1590, du Fr. « bigot » (12c.), ou « faux dévot », en ancien français. C’est censé être une insulte adressée aux Normands. Une vieille théorie (qui n’est pas acceptée de tous) veut qu’elle vienne de leur usage fréquent du juron de l’ancien anglais bi God. C’est plausible lorsqu’on considère que les Anglais étaient surnommés « goddamns » dans la France de Jeanne d’Arc et que les Américains servant en France pendant la Deuxième Guerre mondiale étaient affublés du sobriquet « sommobiches » (corruption de son of a bitch). L’utilisation la plus ancienne de ce mot en français (12e siècle) fait référence au peuple de la Gaule du Sud (la proximité phonétique a mené à la théorie douteuse que ce mot est dérivé de « Visigoth »). L’espagnol bigote (moustache) est une autre source possible, mais l’explication de son sens laisse à désirer.
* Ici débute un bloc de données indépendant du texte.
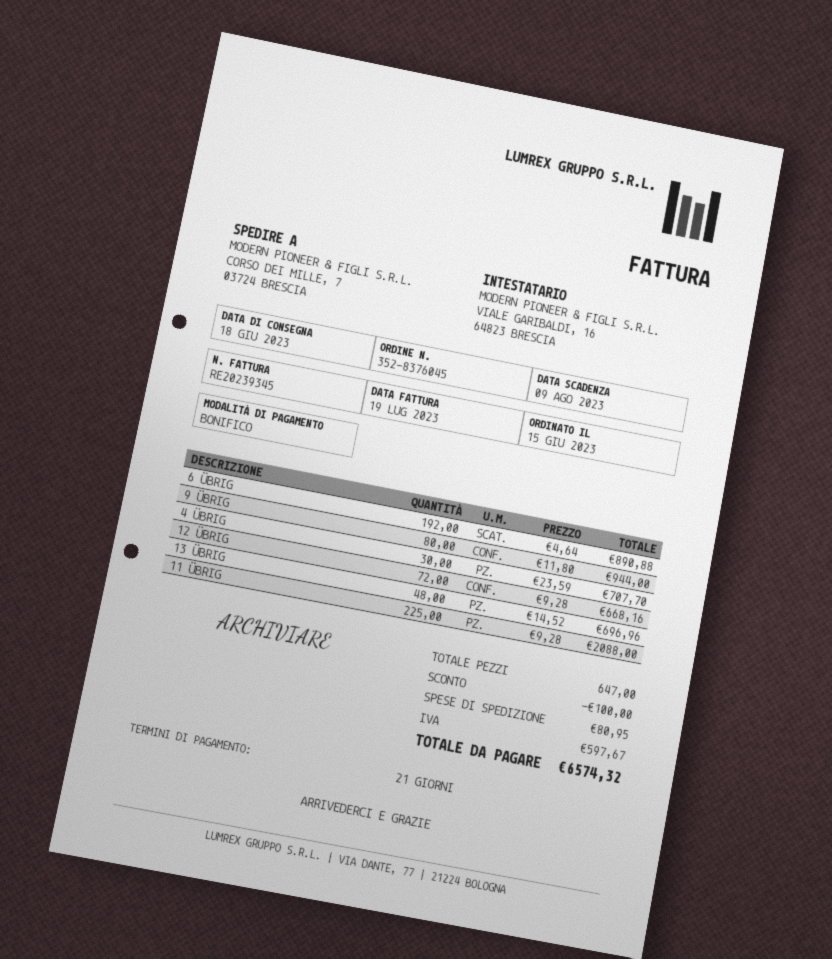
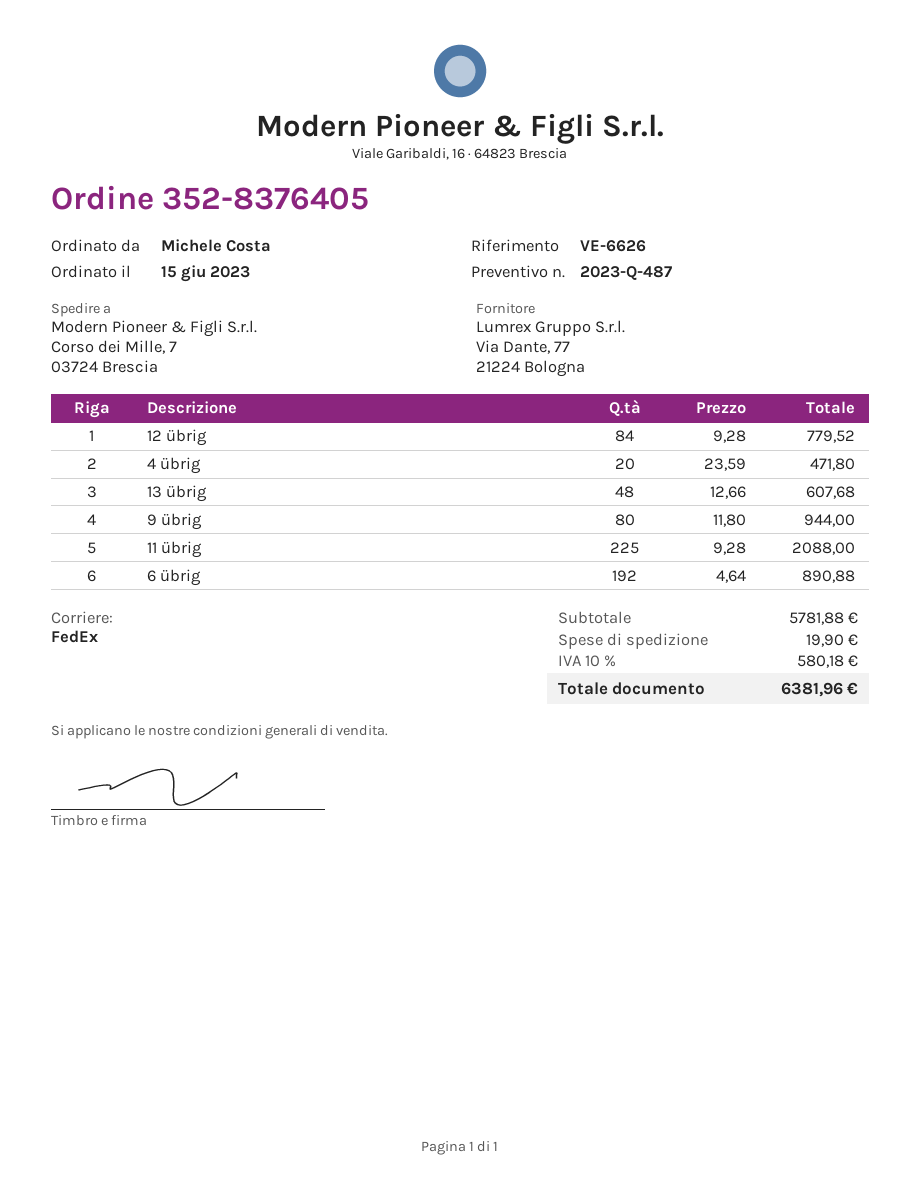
order number: 352-8376045 -> 352-8376405
4 ÜBRIG: 30 x 23.59 = 707.70 -> 20 x 23.59 = 471.80
12 ÜBRIG: 72 x 9.28 = 668.16 -> 84 x 9.28 = 779.52
13 ÜBRIG: 48 x 14.52 = 696.96 -> 48 x 12.66 = 607.68
discount: 100.00 -> none
shipping: 80.95 -> 19.90
tax: 597.67 -> 580.18
total: 6574.32 -> 6381.96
En anglais, sa définition la plus ancienne est « bien-pensant hypocrite », désignant notamment les femmes, peut-être sous l’influence de Beguine. Le sens s’est élargi dans les années 1680 aux opinions autres que religieuses.

Etymonline

Ce terme désignait donc à l’origine un Tartuffe, mais il désigne dorénavant tout partisan ou croyant fanatique ; une personne caractérisée par l’obstination, l’intolérance ou les convictions partisanes (Oxford English Dictionary). La traduction française pourrait être « sectaire ».
Espérons que les chefs des trois principaux partis politiques pourront clarifier ce qu’il en est vraiment de l’immigration au Royaume-Uni pendant le débat de ce soir.